The influence of 5HTTLPR on IBS symptom severity and, particularly, on abdominal pain severity, might have interesting implications for the effectiveness and/or safety of drugs proposed for the therapeutic management of this syndrome. SERT is a specific target of ‘selective serotonin reuptake inhibitors’ (SSRIs) and there is evidence linking 5HTTLPR to the efficacy and safety of these drugs in patients with depression.
[34],
[35] It is being also appreciated that SSRIs can exert beneficial effects on IBS, with particular regard for the control of abdominal discomfort or pain,
[16],
[36] but whether SERT polymorphisms may influence such therapeutic responses remains unknown.

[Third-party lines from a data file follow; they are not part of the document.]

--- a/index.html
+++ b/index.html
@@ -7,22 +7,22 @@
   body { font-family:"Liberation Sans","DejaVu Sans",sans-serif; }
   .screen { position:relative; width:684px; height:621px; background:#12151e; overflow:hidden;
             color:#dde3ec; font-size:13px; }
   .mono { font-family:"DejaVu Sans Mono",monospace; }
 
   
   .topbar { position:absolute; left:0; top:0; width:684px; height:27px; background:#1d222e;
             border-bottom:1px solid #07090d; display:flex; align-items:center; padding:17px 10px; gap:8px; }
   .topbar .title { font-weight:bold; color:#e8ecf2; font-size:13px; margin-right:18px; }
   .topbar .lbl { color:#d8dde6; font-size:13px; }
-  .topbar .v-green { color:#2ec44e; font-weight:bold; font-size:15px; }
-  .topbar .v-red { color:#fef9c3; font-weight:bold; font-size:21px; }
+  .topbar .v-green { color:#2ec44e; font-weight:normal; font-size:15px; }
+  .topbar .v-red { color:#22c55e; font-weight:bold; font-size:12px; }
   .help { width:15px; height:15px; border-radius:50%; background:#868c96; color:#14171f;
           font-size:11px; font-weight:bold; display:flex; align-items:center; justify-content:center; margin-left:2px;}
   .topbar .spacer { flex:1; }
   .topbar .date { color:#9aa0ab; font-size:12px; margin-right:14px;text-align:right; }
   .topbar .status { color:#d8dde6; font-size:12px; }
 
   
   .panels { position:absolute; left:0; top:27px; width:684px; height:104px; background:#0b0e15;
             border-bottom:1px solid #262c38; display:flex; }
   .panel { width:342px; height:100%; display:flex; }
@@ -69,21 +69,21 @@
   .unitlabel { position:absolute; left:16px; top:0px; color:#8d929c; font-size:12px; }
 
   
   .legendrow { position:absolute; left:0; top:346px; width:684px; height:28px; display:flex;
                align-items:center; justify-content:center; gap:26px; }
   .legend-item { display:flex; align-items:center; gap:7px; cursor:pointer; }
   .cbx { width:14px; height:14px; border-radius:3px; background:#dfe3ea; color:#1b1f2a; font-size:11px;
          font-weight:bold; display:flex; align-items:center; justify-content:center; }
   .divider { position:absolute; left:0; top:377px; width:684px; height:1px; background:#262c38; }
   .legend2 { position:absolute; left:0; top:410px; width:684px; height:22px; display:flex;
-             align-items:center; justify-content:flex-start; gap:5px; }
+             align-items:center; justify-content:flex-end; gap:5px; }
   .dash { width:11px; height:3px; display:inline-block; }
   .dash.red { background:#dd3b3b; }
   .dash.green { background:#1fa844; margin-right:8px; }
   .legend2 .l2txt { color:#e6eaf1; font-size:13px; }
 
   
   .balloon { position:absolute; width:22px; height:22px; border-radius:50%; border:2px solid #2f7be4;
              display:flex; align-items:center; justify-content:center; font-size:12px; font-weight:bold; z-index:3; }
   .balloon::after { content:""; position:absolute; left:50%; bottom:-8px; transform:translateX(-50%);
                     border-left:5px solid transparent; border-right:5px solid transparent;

To date, most of the studies on the impact of 5-HT genetics on IBS have investigated the associations of 5HTTLPR with its pathogenesis or clinical presentation. In this regard, the present study was conducted also with the secondary objective of evaluating whether any of such associations could be highlighted in our IBS patients. For this purpose, the frequencies of their 5HTTLPR genotypes were compared with those of healthy controls, selected with similar demographic characteristics, and no significant association was found either for the overall IBS group or for the subgroups of C-IBS and D-IBS patients. Our results are consistent with the majority of previous studies
[6],
[22] which failed in finding a link between 5HTTLPR and IBS. Moreover, while most authors did not find specific links of 5HTTLPR with C-IBS or D-IBS,
[24],
[37],
[38],
[39],
[40] others have reported significant associations of SS with D-IBS,
[23],
[41] SS with C-IBS,
[42] or LL with C-IBS.
[10],
[21],
[43] Among the variety of factors which might account for the heterogeneity of these observations, the most relevant relies perhaps in the different distribution of 5HTTLPR genotypes among different populations. In particular, the allele frequencies between Caucasian and Asian populations are different, since S allele is found in 42% of Caucasians and in 79% of Asians.

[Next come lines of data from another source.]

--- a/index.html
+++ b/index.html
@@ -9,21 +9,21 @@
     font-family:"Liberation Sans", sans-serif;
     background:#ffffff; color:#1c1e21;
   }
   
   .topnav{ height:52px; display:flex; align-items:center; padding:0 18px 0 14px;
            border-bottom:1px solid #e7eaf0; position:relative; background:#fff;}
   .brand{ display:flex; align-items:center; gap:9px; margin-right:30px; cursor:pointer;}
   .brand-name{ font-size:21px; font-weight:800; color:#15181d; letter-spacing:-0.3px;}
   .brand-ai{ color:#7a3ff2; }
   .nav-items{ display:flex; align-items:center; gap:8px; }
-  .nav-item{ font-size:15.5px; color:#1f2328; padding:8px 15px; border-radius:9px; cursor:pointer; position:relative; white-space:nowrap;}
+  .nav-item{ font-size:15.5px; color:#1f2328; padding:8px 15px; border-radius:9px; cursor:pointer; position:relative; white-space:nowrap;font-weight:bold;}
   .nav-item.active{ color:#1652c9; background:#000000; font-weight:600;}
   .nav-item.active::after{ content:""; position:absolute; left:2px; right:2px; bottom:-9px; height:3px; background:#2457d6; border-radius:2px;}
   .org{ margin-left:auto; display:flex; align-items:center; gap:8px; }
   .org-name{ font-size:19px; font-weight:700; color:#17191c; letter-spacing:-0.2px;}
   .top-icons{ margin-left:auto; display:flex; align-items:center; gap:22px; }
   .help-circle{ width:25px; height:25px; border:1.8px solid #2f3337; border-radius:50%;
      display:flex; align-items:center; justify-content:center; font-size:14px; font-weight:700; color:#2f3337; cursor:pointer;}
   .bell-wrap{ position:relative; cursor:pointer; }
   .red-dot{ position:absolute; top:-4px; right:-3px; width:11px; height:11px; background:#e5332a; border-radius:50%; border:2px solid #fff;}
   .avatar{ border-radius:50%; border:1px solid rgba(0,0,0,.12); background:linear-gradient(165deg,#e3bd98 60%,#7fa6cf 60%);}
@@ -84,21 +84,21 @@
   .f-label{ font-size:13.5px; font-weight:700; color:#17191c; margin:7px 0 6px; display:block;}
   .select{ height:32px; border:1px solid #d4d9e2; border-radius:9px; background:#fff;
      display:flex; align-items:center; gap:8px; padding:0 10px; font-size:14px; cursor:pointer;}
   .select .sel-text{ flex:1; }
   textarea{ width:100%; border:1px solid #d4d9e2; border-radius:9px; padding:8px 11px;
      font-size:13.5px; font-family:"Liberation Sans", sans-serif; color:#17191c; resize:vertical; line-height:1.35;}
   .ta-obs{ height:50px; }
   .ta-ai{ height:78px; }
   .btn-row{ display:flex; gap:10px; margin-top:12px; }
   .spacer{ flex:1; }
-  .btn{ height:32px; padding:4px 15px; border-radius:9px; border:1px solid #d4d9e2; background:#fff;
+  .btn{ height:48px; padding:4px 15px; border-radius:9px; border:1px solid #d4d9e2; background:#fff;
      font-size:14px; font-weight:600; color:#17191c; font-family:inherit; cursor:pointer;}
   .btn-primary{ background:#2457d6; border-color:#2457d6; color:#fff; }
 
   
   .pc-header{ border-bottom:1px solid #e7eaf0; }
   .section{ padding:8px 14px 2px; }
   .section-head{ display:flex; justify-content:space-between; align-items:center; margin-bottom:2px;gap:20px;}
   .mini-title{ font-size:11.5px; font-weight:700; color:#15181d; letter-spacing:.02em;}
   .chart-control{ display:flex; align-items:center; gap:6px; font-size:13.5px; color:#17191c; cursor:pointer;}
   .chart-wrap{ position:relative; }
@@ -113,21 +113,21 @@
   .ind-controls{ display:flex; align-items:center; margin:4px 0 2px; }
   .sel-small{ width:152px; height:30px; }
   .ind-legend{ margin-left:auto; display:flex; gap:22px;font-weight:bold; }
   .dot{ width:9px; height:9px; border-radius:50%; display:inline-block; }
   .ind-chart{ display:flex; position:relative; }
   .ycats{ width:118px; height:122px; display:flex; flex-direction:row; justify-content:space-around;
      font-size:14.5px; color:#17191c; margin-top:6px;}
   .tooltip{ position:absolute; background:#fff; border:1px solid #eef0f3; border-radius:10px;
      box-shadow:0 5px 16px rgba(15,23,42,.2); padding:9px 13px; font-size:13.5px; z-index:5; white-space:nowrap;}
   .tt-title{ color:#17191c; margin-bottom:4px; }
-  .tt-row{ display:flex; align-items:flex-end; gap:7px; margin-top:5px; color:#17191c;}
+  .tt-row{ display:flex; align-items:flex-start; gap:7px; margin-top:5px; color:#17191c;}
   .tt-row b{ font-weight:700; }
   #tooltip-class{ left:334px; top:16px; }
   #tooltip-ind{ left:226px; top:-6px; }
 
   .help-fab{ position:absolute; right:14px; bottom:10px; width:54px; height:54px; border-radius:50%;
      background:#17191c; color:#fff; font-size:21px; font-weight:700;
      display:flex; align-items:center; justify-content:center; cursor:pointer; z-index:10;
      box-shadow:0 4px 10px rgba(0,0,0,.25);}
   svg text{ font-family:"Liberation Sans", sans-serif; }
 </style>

[44] Furthermore, significant variations in the frequency of 5HTTLPR genotypes can be found even in populations sharing the same Caucasian origin, but belonging to distinct ethnicities.
[44] In this respect, both the IBS patients and healthy volunteers evaluated in our study were highly homogeneous, as we enrolled only white Caucasian subjects of Italian origin.
In conclusion, the present study suggests that the LS and SS genotypes are significantly correlated with IBS symptom severity, although their possible direct causal role remains to be proven. In addition, the present findings do not support an association of 5HTTLPR with IBS or its clinical presentation in terms of bowel habit predominance.